Paralysis Versus Non‐Paralysis Anesthesia for Operative Laryngoscopy: A Randomized Controlled Trial

The study aims to compare outcomes between two standard‐of‐care anesthesia regimens for operative laryngoscopy: general anesthesia with a neuromuscular blocking agent (NMBA) versus remifentanil and propofol (non‐NMBA). The study results showed that heart rate and mean arterial pressure was higher in the NMBA. Patients in the non‐NMBA group were more likely to require vasopressors.
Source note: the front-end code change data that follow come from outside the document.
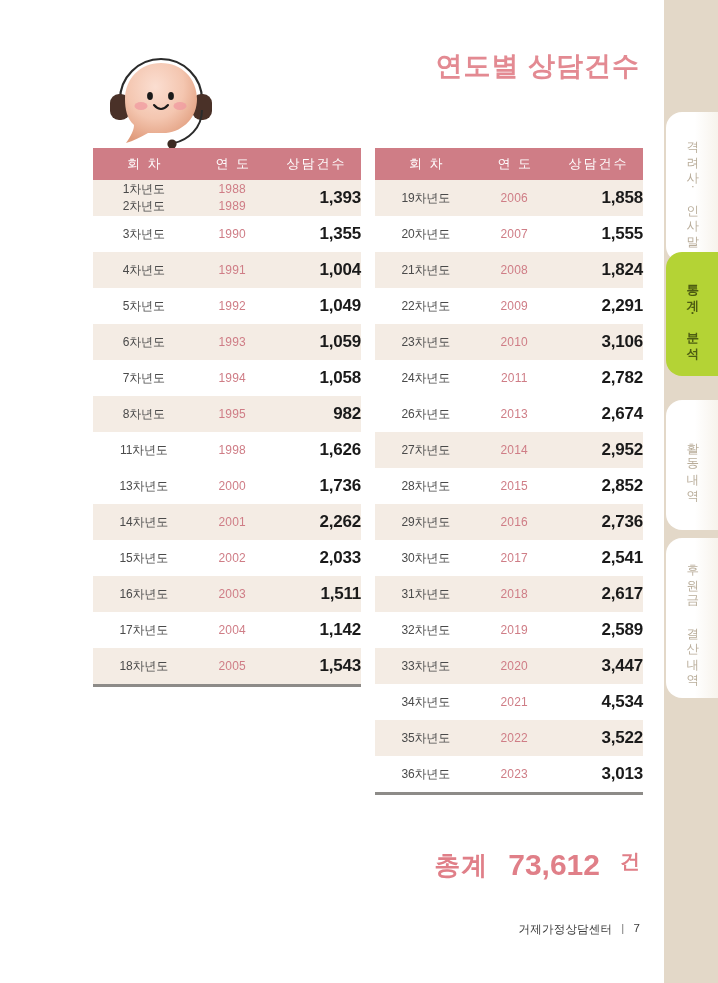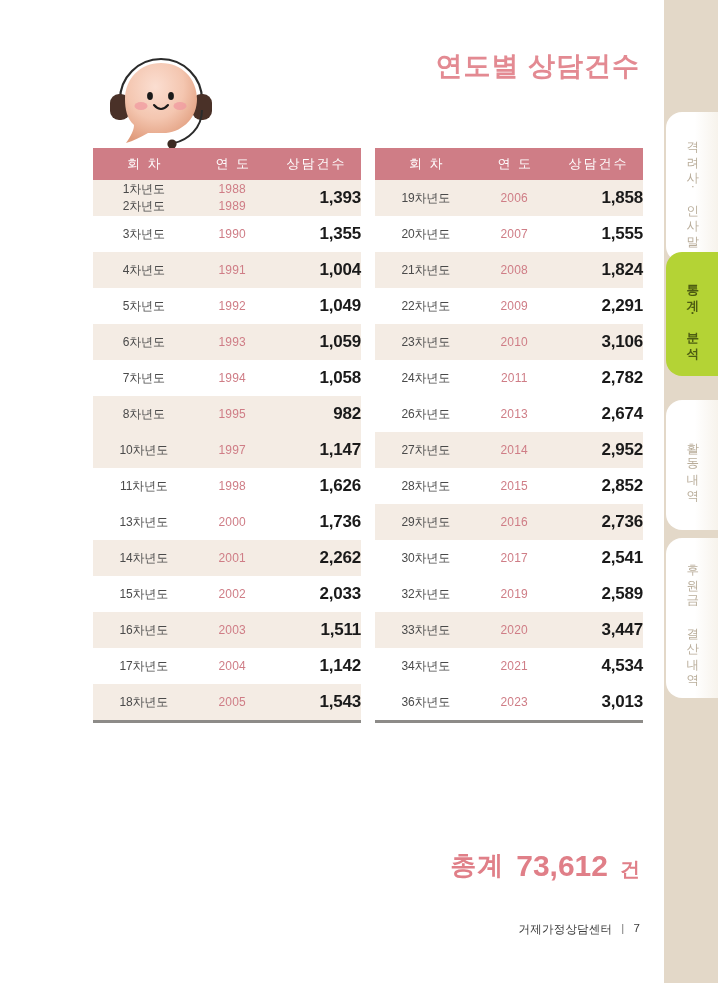"10차년도" tr.shade { html: <tr> <td>10차년도</td> <td>1997</td> <td>1,147</td> </tr> -> none }
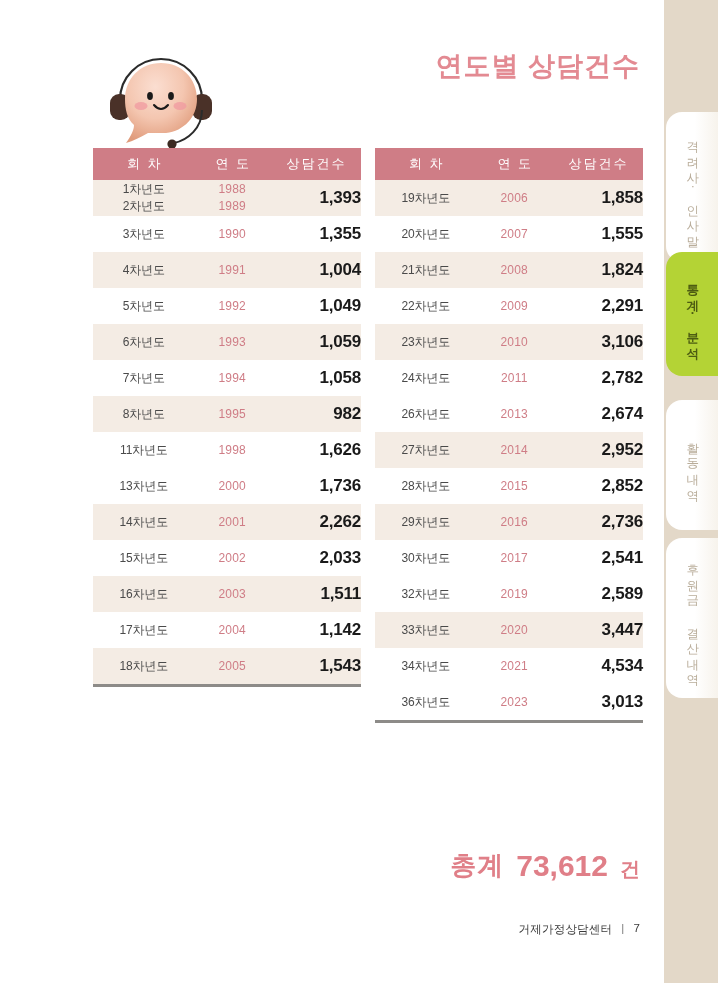"31차년도" tr.shade { html: none -> <tr> <td>31차년도</td> <td>2018</td> <td>2,617</td> </tr> }
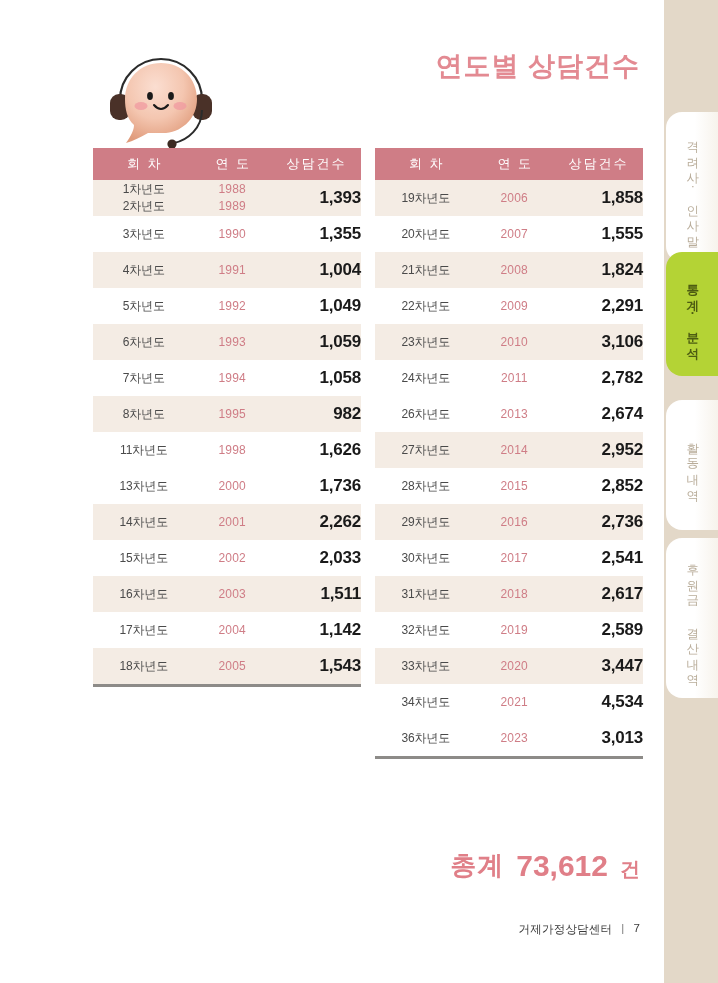"35차년도" tr.shade { html: none -> <tr> <td>35차년도</td> <td>2022</td> <td>3,522</td> </tr> }
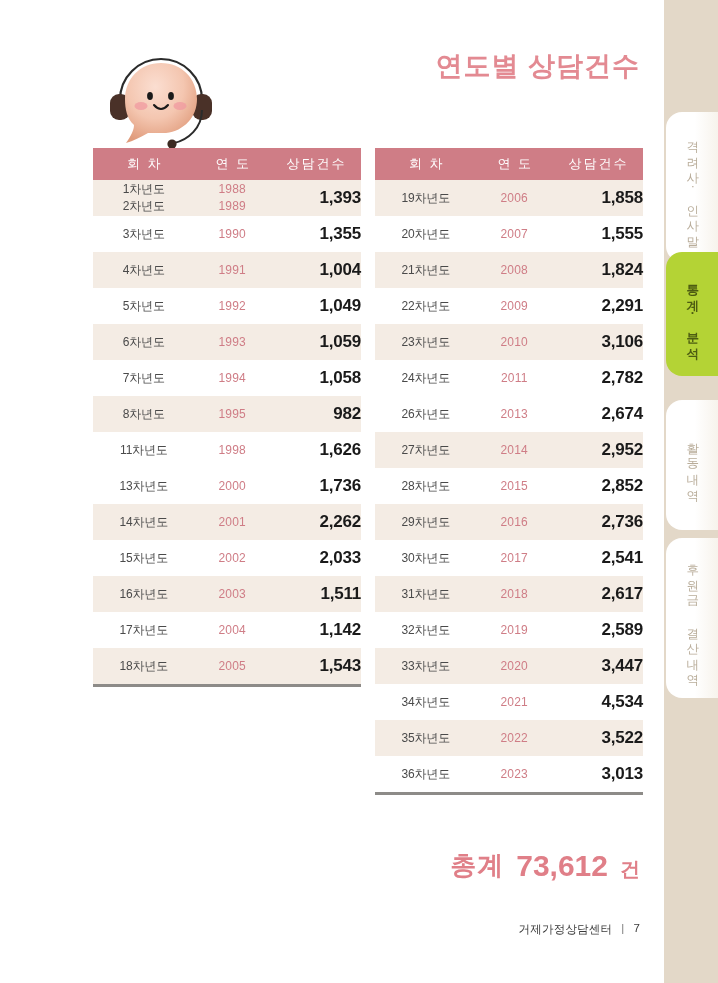"총계" .total-row { align-items: flex-end -> flex-start; gap: 12px -> 20px }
Surgeons were more frequently satisfied with conditions in the NMBA group (86.7%) compared to the non‐NMBA group. Procedures were more likely to be paused due to movement in the non‐NMBA group compared to the NMBA group. Patients in the non‐NMBA group were more likely to endorse myalgia the week after surgery compared to the NMBA group and reported higher average pain levels on a 0–10 pain scale (3.7) compared to the paralysis group (2.0). In conclusion, anesthesia with rocuronium was associated with better intraoperative conditions and postoperative pain compared to anesthesia with remifentanil/propofol. Remifentanil/propofol was associated with lower blood pressure and suppression of laryngoscopy‐associated tachycardia.